We have examined several different random number generators in past exercises, including Donald Knuth’s lagged-fibonacci generator that is used in the Standard Prelude. We also looked at cellular automata in a previous exercise. In today’s exercise we combine random number generators and cellular automata by looking at a random number generator developed by Stephen Wolfram, based on the Rule 30 cellular automaton of his book A New Kind of Science. Our random number generator will be similar to that in Mathematica; it is not cryptographically secure, but is suitable for simulation, as long as you avoid the occasional bad seed, like 0.

The cellular automata we are discussing have a state consisting of a row of cells; each cell can be in either of two states, 0 or 1. Unlike the cellular automata of the previous exercise, the row contains a finite number of cells and is considered to “wrap around” at the ends. A new state is generated based on the current state by assigning to each cell in the new state a value determined by the same-indexed cell in the previous state as well as the two cells immediately adjacent to it. The chart below shows the rule that determines the cell value in the new state:

  ■ ■ ■     ■ ■ □     ■ □ ■     ■ □ □     □ ■ ■     □ ■ □     □ □ ■     □ □ □  

The name Rule 30 comes from the binary-to-decimal conversion of the new values in each of the cells. Taking the same-indexed cell in each successive state gives a sequence of random bits; collect enough of them and you can convert them to a number.

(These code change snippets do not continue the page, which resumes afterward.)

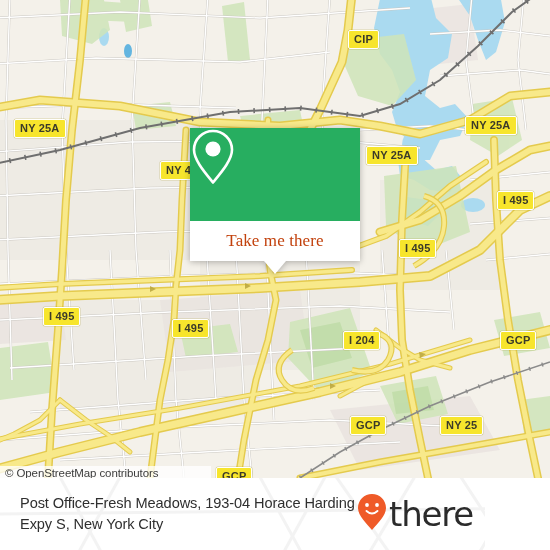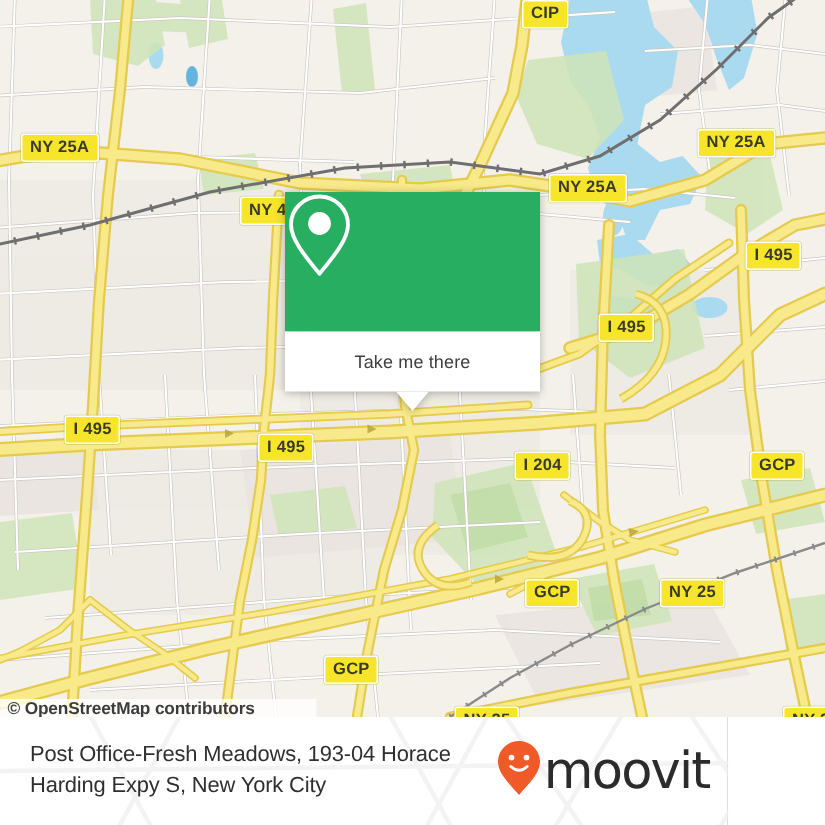--- a/index.html
+++ b/index.html
@@ -13,60 +13,60 @@
   
   #map{position:absolute;left:0;top:0;width:550px;height:478px;overflow:hidden;background:#f4f1ea;}
   #map svg{position:absolute;left:0;top:0;display:block;}
 
   
   #attribution{
     position:absolute;left:0;top:466px;width:211px;height:14px;
     background:rgba(255,255,255,0.78);
     display:flex;align-items:center;
     z-index:40;
-    font-weight:bold;
   }
   #attribution span{
     font-size:11.5px;color:#3c3c3c;padding-left:5px;letter-spacing:-0.1px;
     font-family:"Liberation Sans","DejaVu Sans",sans-serif;
   }
 
   
   .shield{
     position:absolute;z-index:25;
     background:#f7e52c;
     border:1.6px solid #ffffff;
     border-radius:2px;
     color:#3a3a2a;
     font-size:11px;font-weight:bold;
     line-height:1;
     padding:2.5px 5px 3.5px 5px;
     white-space:nowrap;
     letter-spacing:0.2px;
     box-shadow:0 0 0 0.5px rgba(160,150,40,0.35);
     font-family:"Liberation Sans","DejaVu Sans",sans-serif;
+    margin-top:30px;
   }
 
   
   #popup{
     position:absolute;left:190px;top:128px;width:170px;z-index:60;
     filter:drop-shadow(0 1px 3px rgba(0,0,0,0.28));
   }
   #popup-head{
     background:#27ae60;height:93px;width:100%;
     display:flex;align-items:center;justify-content:center;
   }
   #popup-head svg{display:block;}
   #popup-foot{
     background:#ffffff;height:40px;width:100%;
     display:flex;align-items:center;justify-content:center;
   }
   #popup-foot span{
-    font-size:12px;color:#404040;letter-spacing:0.1px;
-    font-family:Liberation Sans, sans-serif;
+    font-size:17px;color:#c2410c;letter-spacing:0.1px;
+    font-family:Liberation Serif, serif;
   }
   #popup-tail{
     position:absolute;left:50%;top:133px;margin-left:-11px;
     width:0;height:0;
     border-left:11px solid transparent;
     border-right:11px solid transparent;
     border-top:13px solid #ffffff;
   }
 
   
@@ -386,18 +386,18 @@
       <div id="footer-title">Post Office-Fresh Meadows, 193-04 Horace Harding Expy S, New York City</div>
       <div id="brand">
         <span id="brand-pin">
           <svg width="30" height="38" viewBox="0 0 30 38" xmlns="http://www.w3.org/2000/svg">
             <path d="M15 1 C7.3 1 1 7.2 1 14.8 C1 23 9.6 30.4 15 37 C20.4 30.4 29 23 29 14.8 C29 7.2 22.7 1 15 1 Z" fill="#ef5a28"></path>
             <circle cx="10" cy="12" r="1.9" fill="#ffffff"></circle>
             <circle cx="20" cy="12" r="1.9" fill="#ffffff"></circle>
             <path d="M9.5 18 q5.5 5 11 0" fill="none" stroke="#ffffff" stroke-width="1.9" stroke-linecap="round"></path>
           </svg>
         </span>
-        <span id="brand-name">moovit</span>
+        <span id="brand-name">there</span>
       </div>
     </div>
   </div>
 
 </div>
 
 </body></html>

In Wolfram’s book, the various cellular automata are studied based on an infinite row that starts with a single 1-cell, with all remaining cells having a value of 0; the successive states of that cellular automaton are shown in the image above-right. In a random-number generator, the initial state is seeded with 1s and 0s in some user-defined pattern.

Your task is to write a random-number generator based on the Rule 30 cellular automaton. When you are finished, you are welcome to read or run a suggested solution, or to post your own solution or discuss the exercise in the comments below.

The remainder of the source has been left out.